Our Credentials & History

Get to Know Alasdair Before You Get to Know Alasdair

Dave Russell’s Experience and History

Dave “fizzgig” Russell started life as a developer in 1996 and got his first real taste of security in 1999 while reviewing a classic ASP application that handled taxpayer data. The resulting analysis was thrilling, and he turned that into a full-time security career shortly thereafter.

Initially focusing on application security, which was still a new concept, he eventually branched out and began conducting full-featured pentests. During this time, he released several tools to the security community, the most notable of which were pwdump6 and fgdump - a program still in use and mentioned in books to this day! (He’s blown away every time he sees it.) He also contributed to the Medusa project, an improved and modernized version of the venerable Hydra tool.

As security evolved, he took up significant interest in “applied” security – using security as not only a protection mechanism but also a business-enabler. Focusing on the more business-centric side of security, he became a Payment Card Industry Qualified Security Assessor (PCI QSA), Payment Application QSA (PA-QSA) and helped to found one of the first forensics programs after the old PCI QIRA program transitioned to the PCI Forensic Investigator (PFI) program. He has done extensive work in the HIPAA/HITECH space as well as helping businesses harness security capabilities using frameworks like NIST.

A speaker at a number of conferences including the Infragard SuperConference and Toorcon twice as well as publishing several webinars, Dave enjoys public speaking and presenting, and conducts security training for customers.

Dave holds CISSP, CSSLP and GCFA credentials.

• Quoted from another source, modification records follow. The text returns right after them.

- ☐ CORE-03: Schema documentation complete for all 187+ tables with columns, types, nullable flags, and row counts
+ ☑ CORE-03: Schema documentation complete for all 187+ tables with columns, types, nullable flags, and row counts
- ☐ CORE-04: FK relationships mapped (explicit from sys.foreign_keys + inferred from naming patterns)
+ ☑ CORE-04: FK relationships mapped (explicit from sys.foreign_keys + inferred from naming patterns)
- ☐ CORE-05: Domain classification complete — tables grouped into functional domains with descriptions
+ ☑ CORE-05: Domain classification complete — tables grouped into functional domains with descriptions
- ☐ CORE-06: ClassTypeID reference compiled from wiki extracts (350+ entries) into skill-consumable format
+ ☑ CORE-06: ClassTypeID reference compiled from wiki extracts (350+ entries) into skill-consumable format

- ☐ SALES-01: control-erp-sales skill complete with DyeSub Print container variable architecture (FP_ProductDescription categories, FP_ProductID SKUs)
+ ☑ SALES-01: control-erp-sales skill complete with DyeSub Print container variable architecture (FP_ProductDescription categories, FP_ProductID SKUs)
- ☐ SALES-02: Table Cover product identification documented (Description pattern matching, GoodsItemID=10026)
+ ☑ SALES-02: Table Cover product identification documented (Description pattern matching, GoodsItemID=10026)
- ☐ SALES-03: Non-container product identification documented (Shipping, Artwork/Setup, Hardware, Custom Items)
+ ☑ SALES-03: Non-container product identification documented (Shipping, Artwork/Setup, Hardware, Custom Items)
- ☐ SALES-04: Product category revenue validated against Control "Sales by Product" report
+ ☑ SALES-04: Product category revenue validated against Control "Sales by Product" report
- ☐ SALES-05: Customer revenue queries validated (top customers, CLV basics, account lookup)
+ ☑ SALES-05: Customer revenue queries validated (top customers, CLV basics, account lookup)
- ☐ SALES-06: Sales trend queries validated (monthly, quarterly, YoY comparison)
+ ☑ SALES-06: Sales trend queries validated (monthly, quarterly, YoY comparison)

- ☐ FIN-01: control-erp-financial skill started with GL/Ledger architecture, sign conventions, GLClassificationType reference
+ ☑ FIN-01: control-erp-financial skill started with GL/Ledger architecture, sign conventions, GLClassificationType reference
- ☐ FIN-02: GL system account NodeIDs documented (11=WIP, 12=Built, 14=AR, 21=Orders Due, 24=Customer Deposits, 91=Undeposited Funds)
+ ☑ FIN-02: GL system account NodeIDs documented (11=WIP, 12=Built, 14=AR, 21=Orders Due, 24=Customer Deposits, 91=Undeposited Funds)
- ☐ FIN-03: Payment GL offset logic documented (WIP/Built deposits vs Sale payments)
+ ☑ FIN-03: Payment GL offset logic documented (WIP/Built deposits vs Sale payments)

Matthew Jach’s Experience and History

Matthew is a highly creative, client-focused leader whose specialty is providing security consultation, direction, and information security strategy development for companies ranging from small local businesses, to government agencies, to large international enterprises. With nearly 20 years of professional consulting experience, he has provided information security services for internal corporate operations, on developing improved defensive postures and strategies, and the offense side of the equation performing customized penetration testing. In addition to his strong technical skills, Matthew has a knack for facilitating communication and being able to bridge the gap between the technical side of information security and the ‘non-geek’ yet equally complex business side. The combination of these experiences and skills allows Matthew to work closely with customers to achieve better security and risk management capabilities.

Matthew holds CISSP, CISM, and CRISC credentials.

Stacy Jach’s Experience and History

Stacy has spent over 20 years working in accounting and finance, with 5 years relating directly to the world of IT. Her first full-time job was working as a loan clerk in a small credit union. A few months later, they had an opening for an accounting clerk. She jumped at this opportunity because the accounting office was in the basement, hidden away from public view. She has always been a bit of an introverted number-cruncher. While working there, she handled wire transfers, ACH payments, and various other behind-the-scenes accounting tasks. In the years that followed, she worked at several different companies and gained experience with A/R, A/P, sales & use tax, depreciation, G/L entries and payroll. This variety of accounting work was of significant value to her. In May of 2015, she played an integral role in getting Alasdair up and running.